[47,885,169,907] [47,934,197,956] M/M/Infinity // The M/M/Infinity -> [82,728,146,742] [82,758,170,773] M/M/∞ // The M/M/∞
---
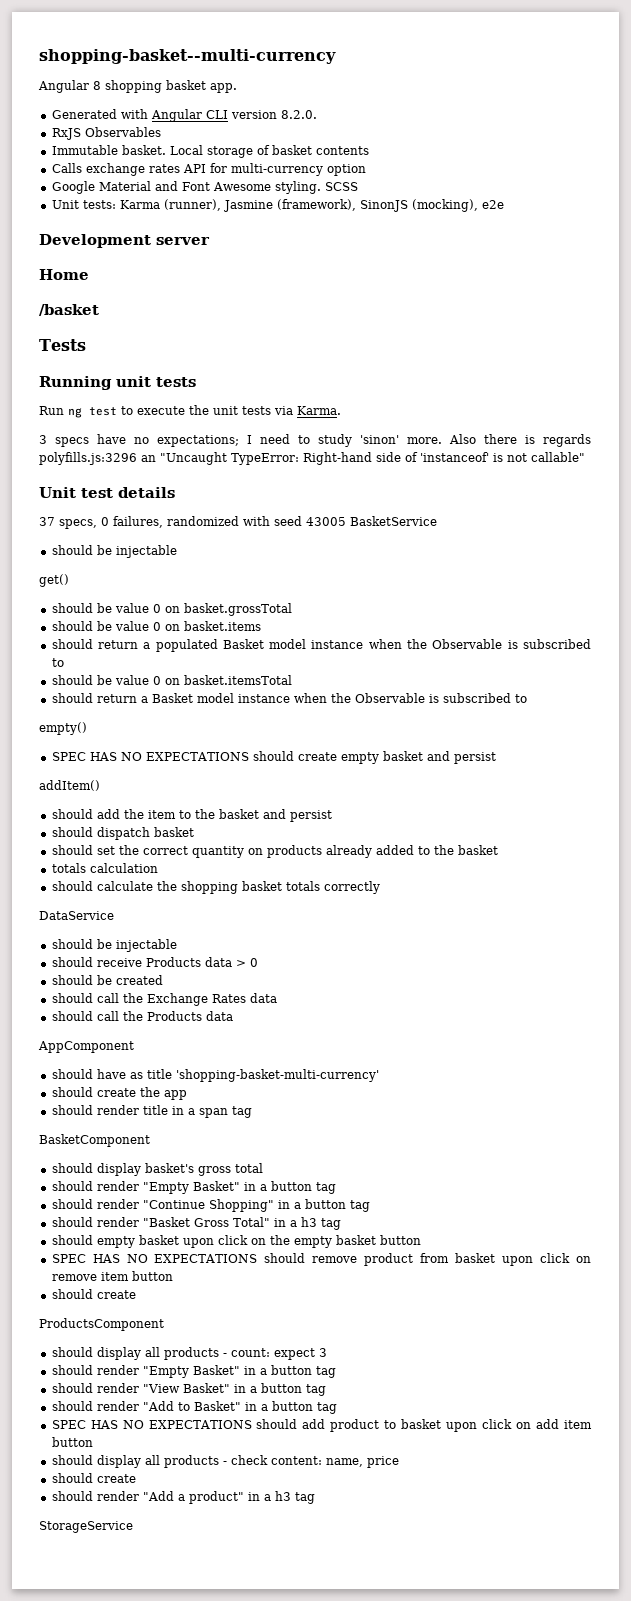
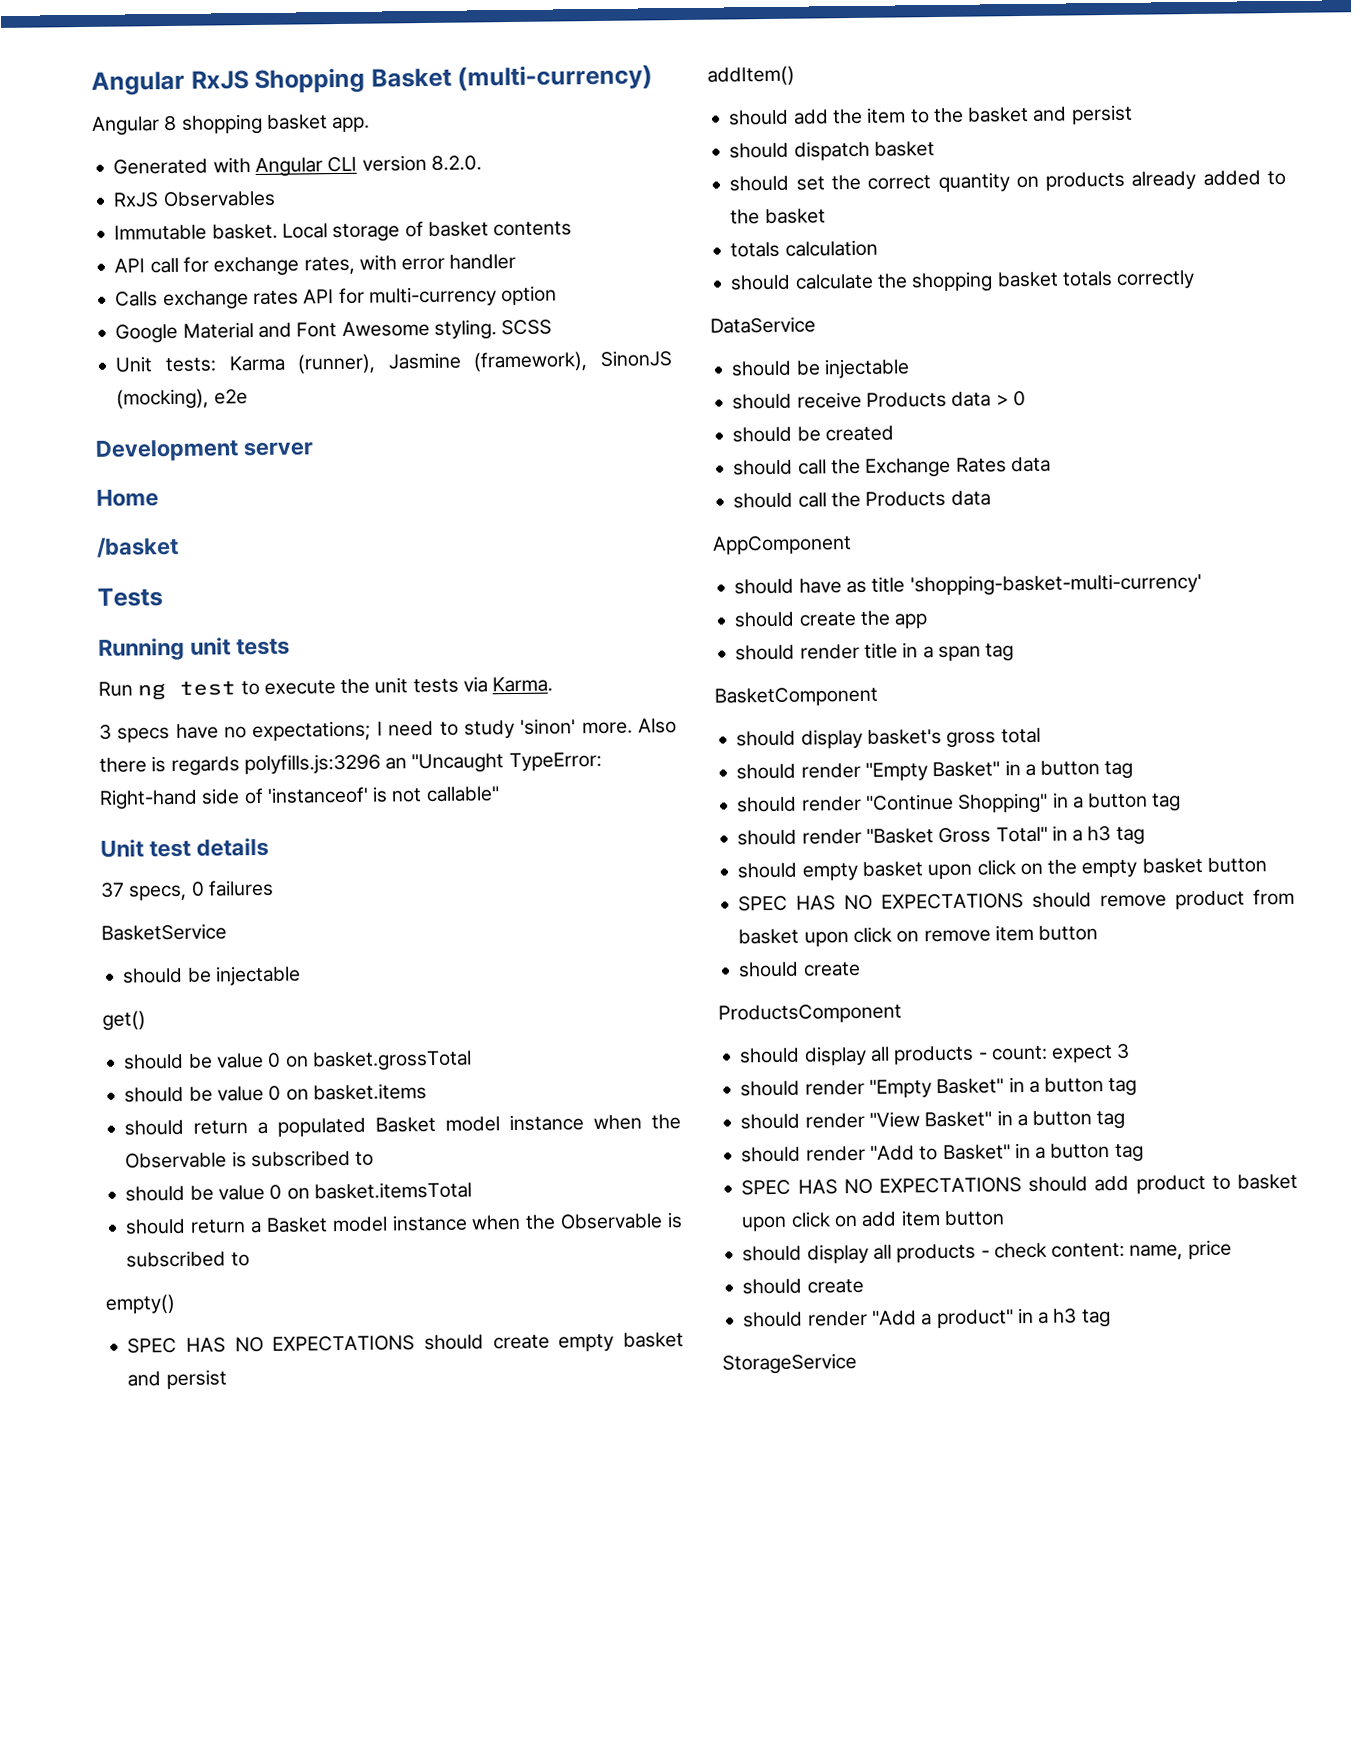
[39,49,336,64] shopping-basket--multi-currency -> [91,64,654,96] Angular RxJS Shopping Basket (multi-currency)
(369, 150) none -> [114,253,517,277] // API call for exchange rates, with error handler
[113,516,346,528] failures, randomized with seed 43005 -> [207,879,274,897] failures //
* * *
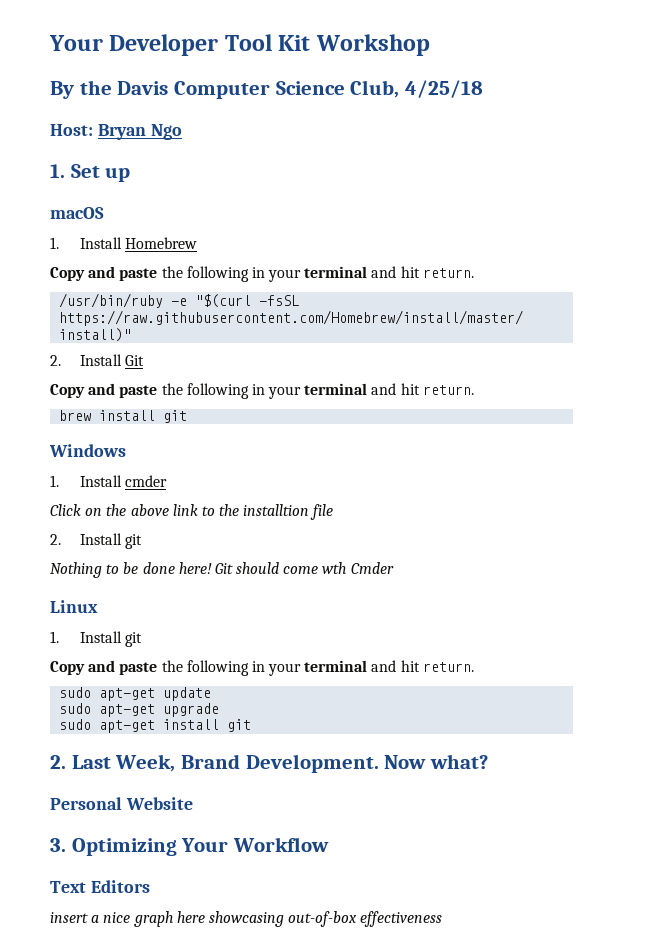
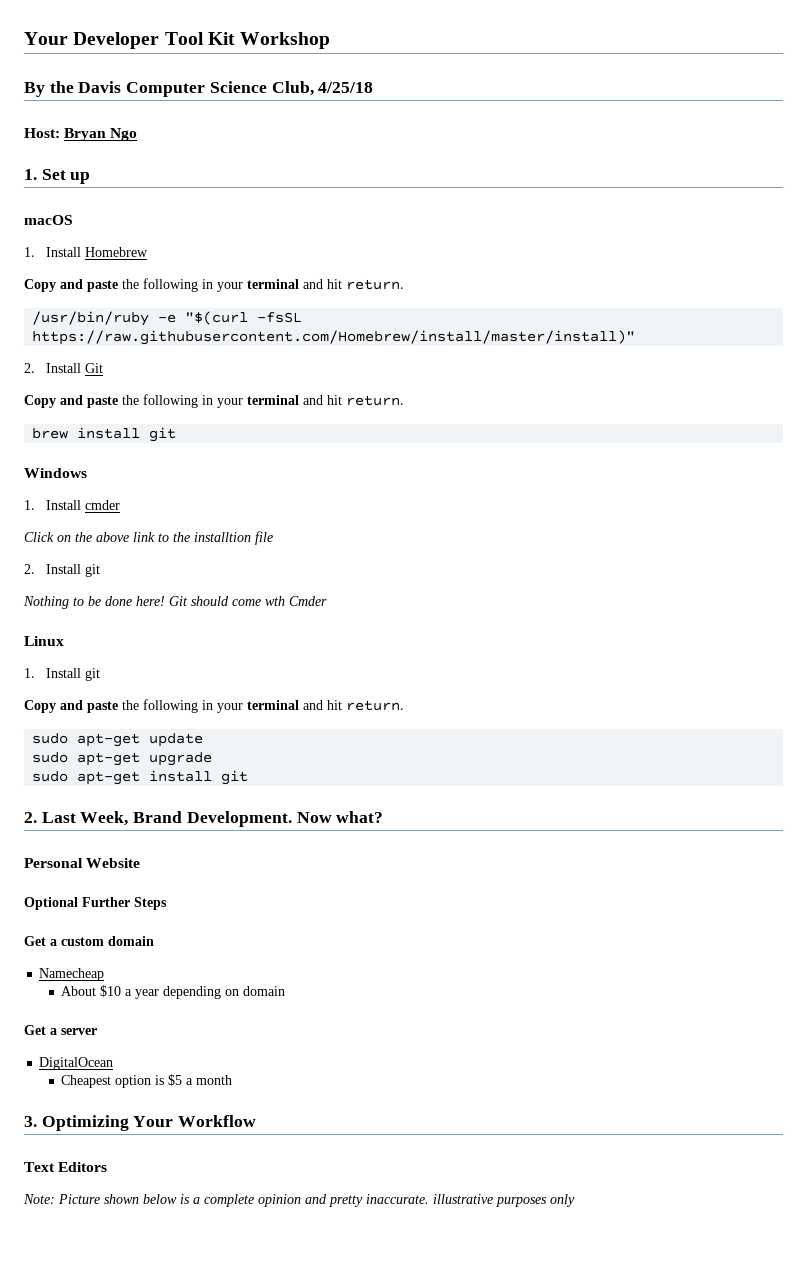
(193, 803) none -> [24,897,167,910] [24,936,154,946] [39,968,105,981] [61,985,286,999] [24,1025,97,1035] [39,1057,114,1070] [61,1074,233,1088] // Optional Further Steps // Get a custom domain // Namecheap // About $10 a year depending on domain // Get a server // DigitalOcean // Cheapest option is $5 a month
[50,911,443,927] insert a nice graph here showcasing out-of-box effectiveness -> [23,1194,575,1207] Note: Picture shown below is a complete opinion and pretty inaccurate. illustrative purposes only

— What the exercise asks —
The response should hold exactly the lines starting at the line with "[39,49,336,64] shopping-basket--multi-currency ->" and ending at the line with "[113,516,346,528] failures, randomized", and no other line of the material above.

— Written response —
[39,49,336,64] shopping-basket--multi-currency -> [91,64,654,96] Angular RxJS Shopping Basket (multi-currency)
(369, 150) none -> [114,253,517,277] // API call for exchange rates, with error handler
[113,516,346,528] failures, randomized with seed 43005 -> [207,879,274,897] failures //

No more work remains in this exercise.